Nokia turns to lawsuits for profits
With sales and profits plummeting in the cell phone marketplace, huge industry player Nokia has apparently decided that it is easier to sue its competitors than to actually compete with them.
Since October of this year, Nokia has filed 11 patent infringement lawsuits, including those against Apple, Samsung, and LG. Nokia says that these suits are a “routine” defense of its intellectual property. Since these happened all in a bunch, and since nothing of this sort has been done before, it is a little difficult to see the suits as routine. Lawsuits are often the way these things have been done in the cell phone industry, where patent rights have as often as not been swapped among the larger manufacturers in the industry, given the complex nature of the intellectual property rights in that business.

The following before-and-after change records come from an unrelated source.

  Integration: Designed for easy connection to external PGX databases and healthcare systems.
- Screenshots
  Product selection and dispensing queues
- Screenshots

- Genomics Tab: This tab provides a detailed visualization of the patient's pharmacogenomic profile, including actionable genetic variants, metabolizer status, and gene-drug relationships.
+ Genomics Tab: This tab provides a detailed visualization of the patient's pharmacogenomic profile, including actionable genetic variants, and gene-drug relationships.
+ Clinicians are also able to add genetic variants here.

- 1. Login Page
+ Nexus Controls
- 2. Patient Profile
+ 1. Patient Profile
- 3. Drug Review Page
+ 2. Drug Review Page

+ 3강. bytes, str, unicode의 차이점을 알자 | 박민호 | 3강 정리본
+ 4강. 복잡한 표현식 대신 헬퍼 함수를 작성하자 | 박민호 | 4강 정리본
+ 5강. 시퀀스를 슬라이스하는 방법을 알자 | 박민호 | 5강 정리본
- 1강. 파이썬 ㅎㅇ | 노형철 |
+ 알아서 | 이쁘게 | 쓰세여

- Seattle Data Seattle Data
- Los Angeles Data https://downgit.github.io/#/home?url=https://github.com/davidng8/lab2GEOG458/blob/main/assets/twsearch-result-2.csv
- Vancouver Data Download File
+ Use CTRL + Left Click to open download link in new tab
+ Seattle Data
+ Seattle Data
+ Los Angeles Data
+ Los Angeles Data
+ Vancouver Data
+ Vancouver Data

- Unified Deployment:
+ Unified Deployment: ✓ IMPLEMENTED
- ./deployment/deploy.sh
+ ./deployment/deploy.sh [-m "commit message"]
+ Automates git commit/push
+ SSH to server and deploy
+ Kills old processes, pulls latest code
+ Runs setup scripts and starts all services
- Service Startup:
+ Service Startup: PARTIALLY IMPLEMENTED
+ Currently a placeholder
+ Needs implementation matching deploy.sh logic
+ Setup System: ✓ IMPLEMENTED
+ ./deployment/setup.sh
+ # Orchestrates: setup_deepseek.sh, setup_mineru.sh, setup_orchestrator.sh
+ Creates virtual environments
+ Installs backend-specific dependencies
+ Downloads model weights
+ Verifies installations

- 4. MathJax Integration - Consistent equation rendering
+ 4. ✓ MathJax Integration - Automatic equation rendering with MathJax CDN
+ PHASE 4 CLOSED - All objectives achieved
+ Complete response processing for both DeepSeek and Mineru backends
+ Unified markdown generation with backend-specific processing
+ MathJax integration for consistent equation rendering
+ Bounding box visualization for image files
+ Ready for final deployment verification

Some analysts, including Bill Tai, a partner in Charles River Ventures (which has invested about $2 billion in technology start-ups since 1970), believes that the new legal aggressiveness is what he calls “a natural evolution” similar to that which often occurs in the semiconductor and desktop computer businesses during especially difficult or competitive times. Tai said, “As competition has intensified and margins have deteriorated, companies are trying to put up barriers to protect their positions.”
In truth, it would appear that everyone in the cell phone business is suing everyone else in the cell phone business, according to an article in the New York Times. Nokia may just be typical of the breed. Clive Thorne, an intellectual property lawyer at Arnold & Porter in London, says, “Nokia has been very active of late, and in general, there has been an increase in litigation in the industry. There is an attempt to gain technical advantage. Mobile technology is fast-moving. The commercial life of products is limited. There is urgency in ensuring that I.P. rights are protected.”
Experts say that the life cycle of the patents in a tech industry as fast moving as cellular phones is very short, and that companies in the business are trying to leverage their intellectual property rights in whatever way is possible in order to maximize profits from them. Apparently, what they cannot get through the sales of better products, they will seek through the courts. The situation makes a travesty of the term “free enterprise” but that is probably the way the attorneys prefer it.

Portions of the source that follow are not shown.